Task statement =
Beginning with the line containing "row order: none -> 合计 ascending", write out each line exactly through the end of the listing, and skip all pictures.

Dataset excerpts =

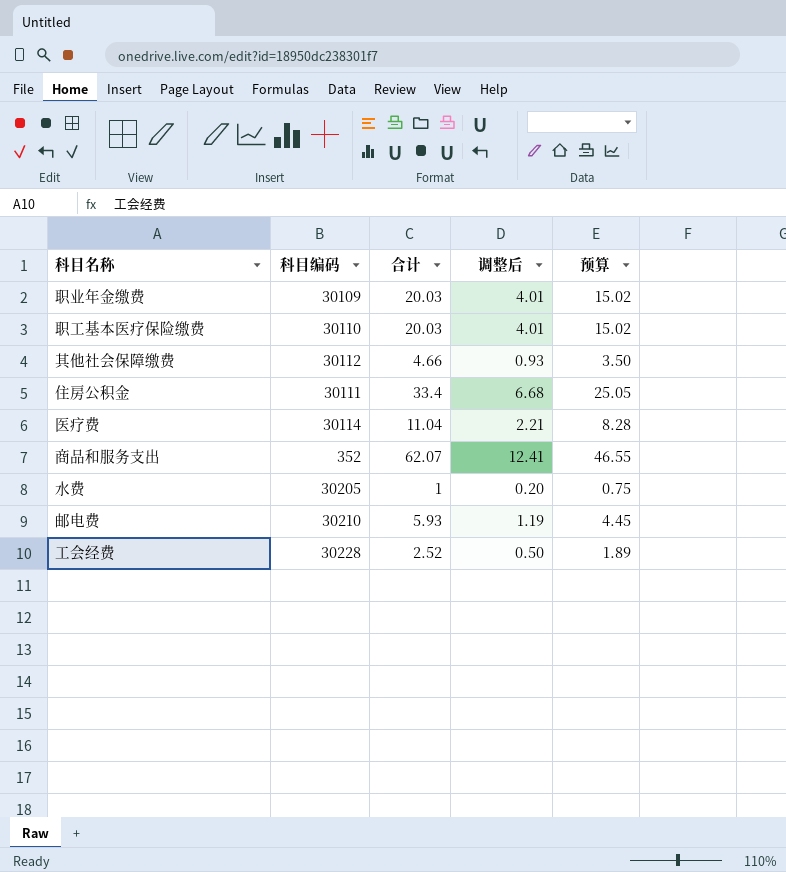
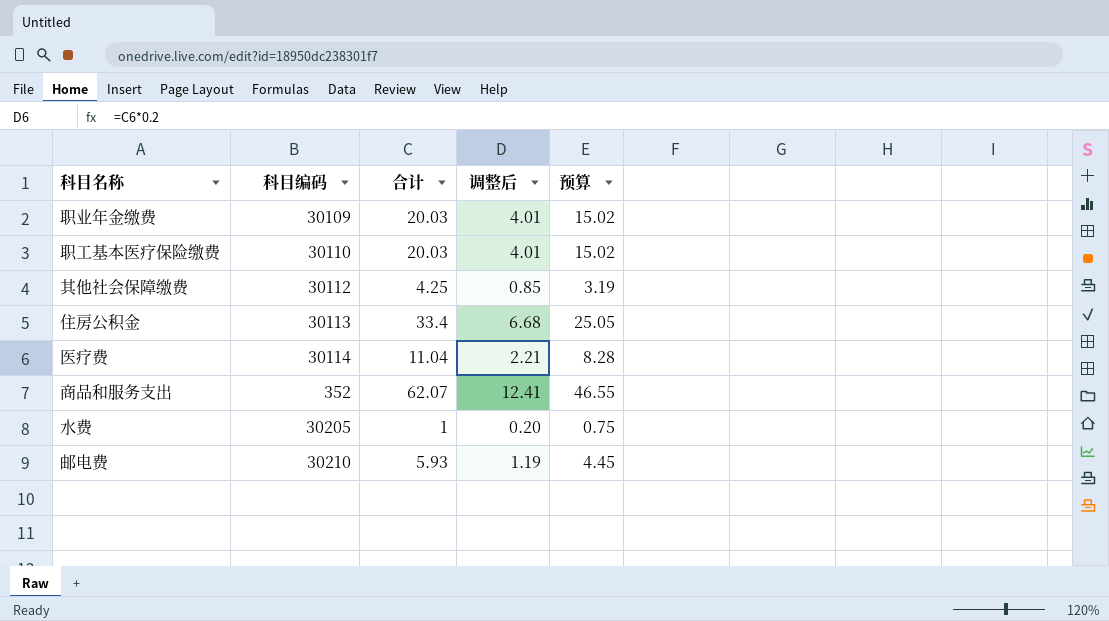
row 工会经费: 30228 | 2.52 | 0.50 | 1.89 -> none
其他社会保障缴费 | 合计: 4.66 -> 4.25
其他社会保障缴费 | 调整后: 0.93 -> 0.85
其他社会保障缴费 | 预算: 3.50 -> 3.19
住房公积金 | 科目编码: 30111 -> 30113

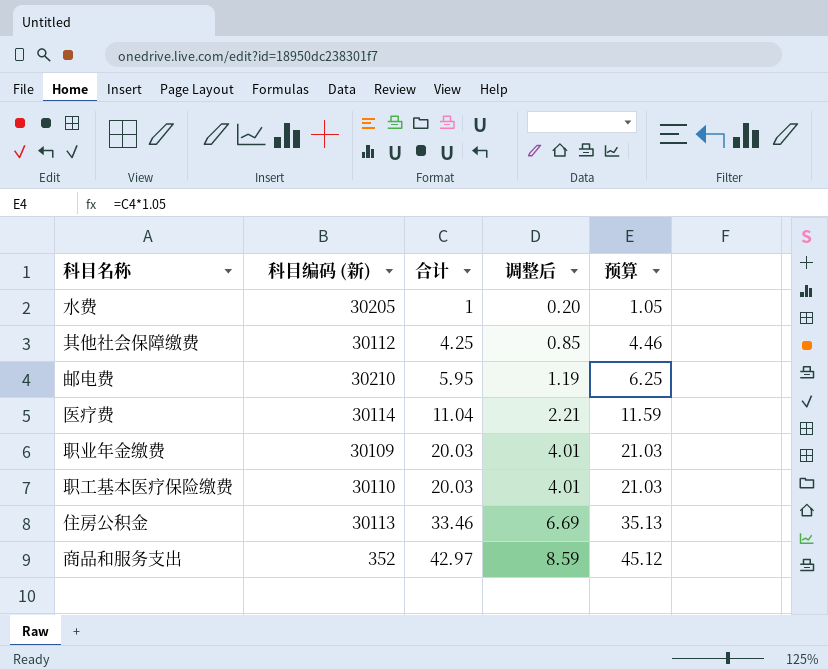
row order: none -> 合计 ascending
column name: 科目编码 -> 科目编码 (新)
column 预算 | formula: [合计] * 0.75 -> [合计] * 1.05
邮电费 | 合计: 5.93 -> 5.95
住房公积金 | 合计: 33.4 -> 33.46
住房公积金 | 调整后: 6.68 -> 6.69
商品和服务支出 | 合计: 62.07 -> 42.97
商品和服务支出 | 调整后: 12.41 -> 8.59

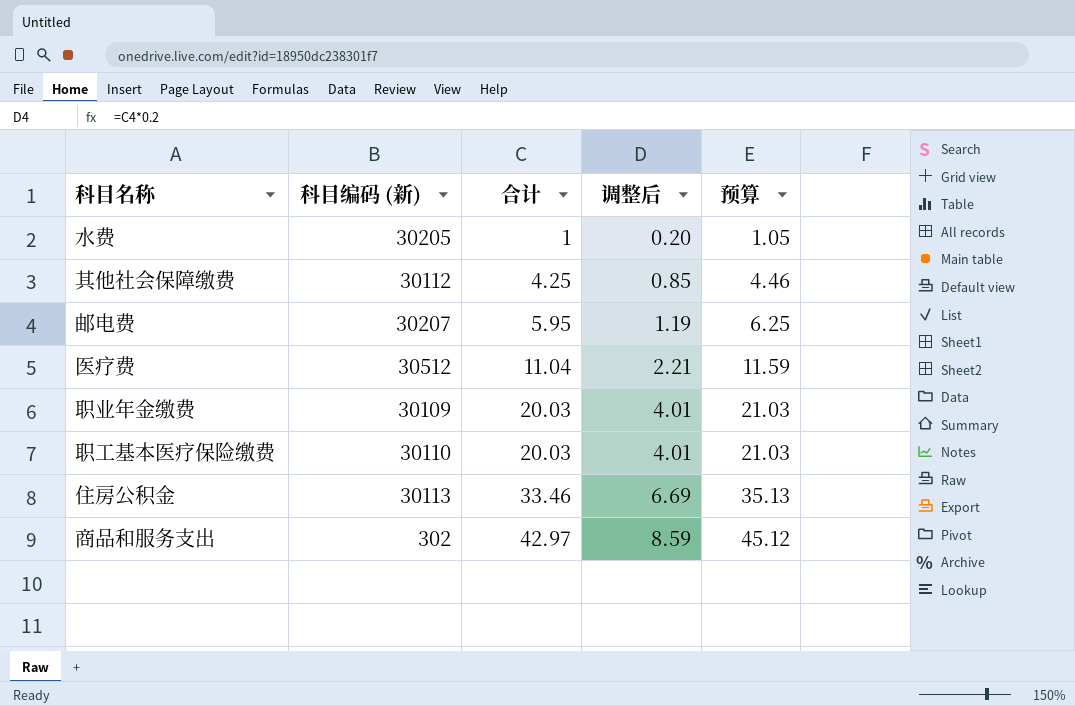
邮电费 | 科目编码 (新): 30210 -> 30207
医疗费 | 科目编码 (新): 30114 -> 30512
商品和服务支出 | 科目编码 (新): 352 -> 302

Completed task =
row order: none -> 合计 ascending
column name: 科目编码 -> 科目编码 (新)
column 预算 | formula: [合计] * 0.75 -> [合计] * 1.05
邮电费 | 合计: 5.93 -> 5.95
住房公积金 | 合计: 33.4 -> 33.46
住房公积金 | 调整后: 6.68 -> 6.69
商品和服务支出 | 合计: 62.07 -> 42.97
商品和服务支出 | 调整后: 12.41 -> 8.59

邮电费 | 科目编码 (新): 30210 -> 30207
医疗费 | 科目编码 (新): 30114 -> 30512
商品和服务支出 | 科目编码 (新): 352 -> 302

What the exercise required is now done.